▶ _Exercise prompt_:
Strip the pictures and reproduce the rest of the listing exactly.

▶ _Data for analysis_:

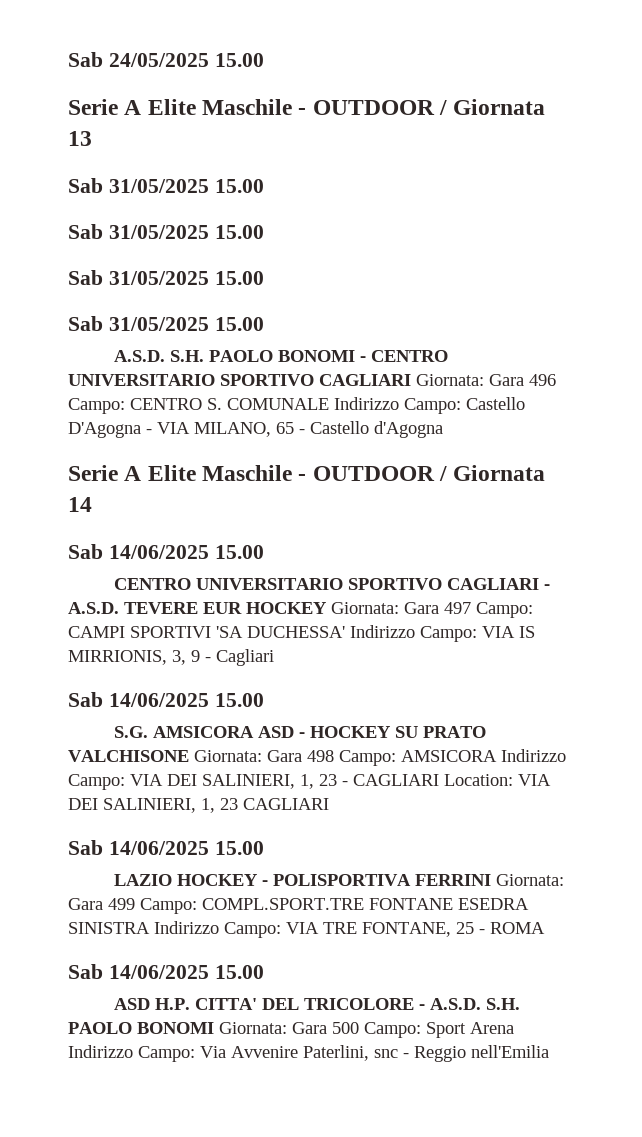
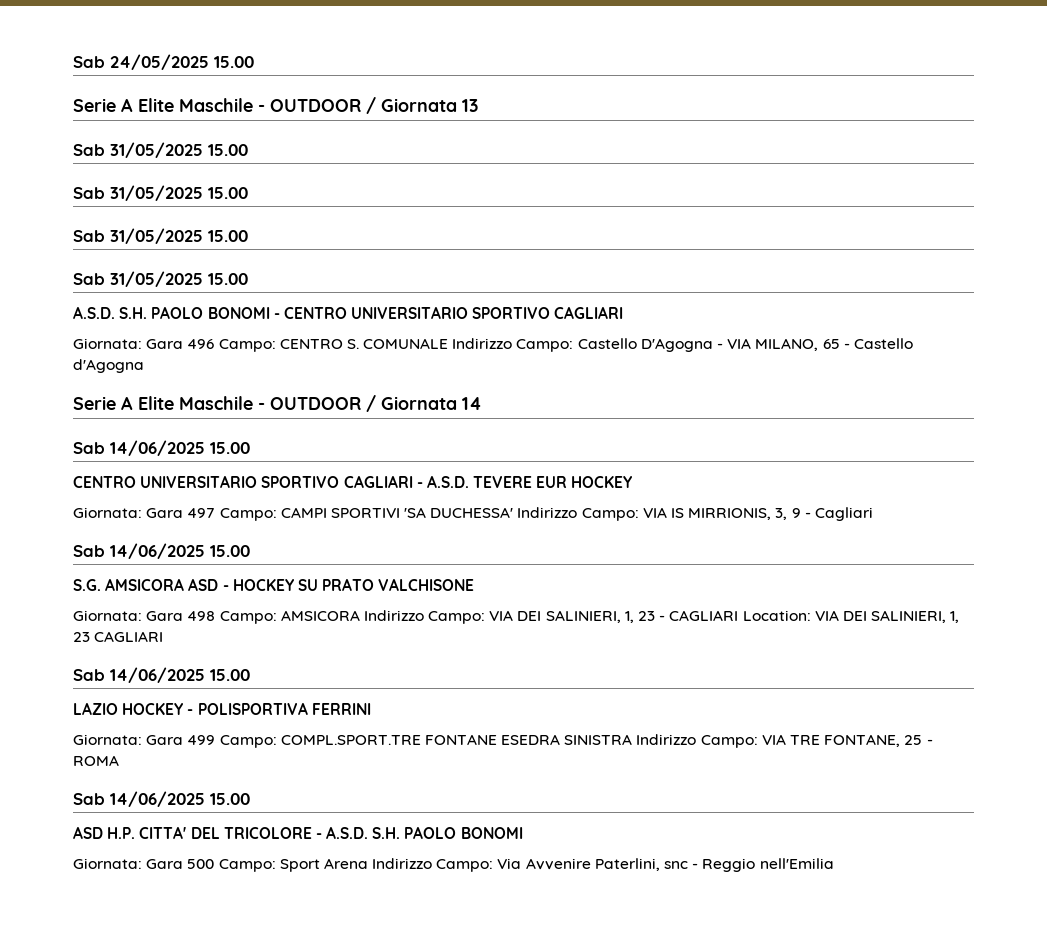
- A.S.D. S.H. PAOLO BONOMI - CENTRO UNIVERSITARIO SPORTIVO CAGLIARI Giornata: Gara 496 Campo: CENTRO S. COMUNALE Indirizzo Campo: Castello D'Agogna - VIA MILANO, 65 - Castello d'Agogna
+ A.S.D. S.H. PAOLO BONOMI - CENTRO UNIVERSITARIO SPORTIVO CAGLIARI
+ Giornata: Gara 496 Campo: CENTRO S. COMUNALE Indirizzo Campo: Castello D'Agogna - VIA MILANO, 65 - Castello d'Agogna
- CENTRO UNIVERSITARIO SPORTIVO CAGLIARI - A.S.D. TEVERE EUR HOCKEY Giornata: Gara 497 Campo: CAMPI SPORTIVI 'SA DUCHESSA' Indirizzo Campo: VIA IS MIRRIONIS, 3, 9 - Cagliari
+ CENTRO UNIVERSITARIO SPORTIVO CAGLIARI - A.S.D. TEVERE EUR HOCKEY
+ Giornata: Gara 497 Campo: CAMPI SPORTIVI 'SA DUCHESSA' Indirizzo Campo: VIA IS MIRRIONIS, 3, 9 - Cagliari
- S.G. AMSICORA ASD - HOCKEY SU PRATO VALCHISONE Giornata: Gara 498 Campo: AMSICORA Indirizzo Campo: VIA DEI SALINIERI, 1, 23 - CAGLIARI Location: VIA DEI SALINIERI, 1, 23 CAGLIARI
+ S.G. AMSICORA ASD - HOCKEY SU PRATO VALCHISONE
+ Giornata: Gara 498 Campo: AMSICORA Indirizzo Campo: VIA DEI SALINIERI, 1, 23 - CAGLIARI Location: VIA DEI SALINIERI, 1, 23 CAGLIARI
- LAZIO HOCKEY - POLISPORTIVA FERRINI Giornata: Gara 499 Campo: COMPL.SPORT.TRE FONTANE ESEDRA SINISTRA Indirizzo Campo: VIA TRE FONTANE, 25 - ROMA
+ LAZIO HOCKEY - POLISPORTIVA FERRINI
+ Giornata: Gara 499 Campo: COMPL.SPORT.TRE FONTANE ESEDRA SINISTRA Indirizzo Campo: VIA TRE FONTANE, 25 - ROMA
- ASD H.P. CITTA' DEL TRICOLORE - A.S.D. S.H. PAOLO BONOMI Giornata: Gara 500 Campo: Sport Arena Indirizzo Campo: Via Avvenire Paterlini, snc - Reggio nell'Emilia
+ ASD H.P. CITTA' DEL TRICOLORE - A.S.D. S.H. PAOLO BONOMI
+ Giornata: Gara 500 Campo: Sport Arena Indirizzo Campo: Via Avvenire Paterlini, snc - Reggio nell'Emilia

▶ _Answer to the exercise_:
- A.S.D. S.H. PAOLO BONOMI - CENTRO UNIVERSITARIO SPORTIVO CAGLIARI Giornata: Gara 496 Campo: CENTRO S. COMUNALE Indirizzo Campo: Castello D'Agogna - VIA MILANO, 65 - Castello d'Agogna
+ A.S.D. S.H. PAOLO BONOMI - CENTRO UNIVERSITARIO SPORTIVO CAGLIARI
+ Giornata: Gara 496 Campo: CENTRO S. COMUNALE Indirizzo Campo: Castello D'Agogna - VIA MILANO, 65 - Castello d'Agogna
- CENTRO UNIVERSITARIO SPORTIVO CAGLIARI - A.S.D. TEVERE EUR HOCKEY Giornata: Gara 497 Campo: CAMPI SPORTIVI 'SA DUCHESSA' Indirizzo Campo: VIA IS MIRRIONIS, 3, 9 - Cagliari
+ CENTRO UNIVERSITARIO SPORTIVO CAGLIARI - A.S.D. TEVERE EUR HOCKEY
+ Giornata: Gara 497 Campo: CAMPI SPORTIVI 'SA DUCHESSA' Indirizzo Campo: VIA IS MIRRIONIS, 3, 9 - Cagliari
- S.G. AMSICORA ASD - HOCKEY SU PRATO VALCHISONE Giornata: Gara 498 Campo: AMSICORA Indirizzo Campo: VIA DEI SALINIERI, 1, 23 - CAGLIARI Location: VIA DEI SALINIERI, 1, 23 CAGLIARI
+ S.G. AMSICORA ASD - HOCKEY SU PRATO VALCHISONE
+ Giornata: Gara 498 Campo: AMSICORA Indirizzo Campo: VIA DEI SALINIERI, 1, 23 - CAGLIARI Location: VIA DEI SALINIERI, 1, 23 CAGLIARI
- LAZIO HOCKEY - POLISPORTIVA FERRINI Giornata: Gara 499 Campo: COMPL.SPORT.TRE FONTANE ESEDRA SINISTRA Indirizzo Campo: VIA TRE FONTANE, 25 - ROMA
+ LAZIO HOCKEY - POLISPORTIVA FERRINI
+ Giornata: Gara 499 Campo: COMPL.SPORT.TRE FONTANE ESEDRA SINISTRA Indirizzo Campo: VIA TRE FONTANE, 25 - ROMA
- ASD H.P. CITTA' DEL TRICOLORE - A.S.D. S.H. PAOLO BONOMI Giornata: Gara 500 Campo: Sport Arena Indirizzo Campo: Via Avvenire Paterlini, snc - Reggio nell'Emilia
+ ASD H.P. CITTA' DEL TRICOLORE - A.S.D. S.H. PAOLO BONOMI
+ Giornata: Gara 500 Campo: Sport Arena Indirizzo Campo: Via Avvenire Paterlini, snc - Reggio nell'Emilia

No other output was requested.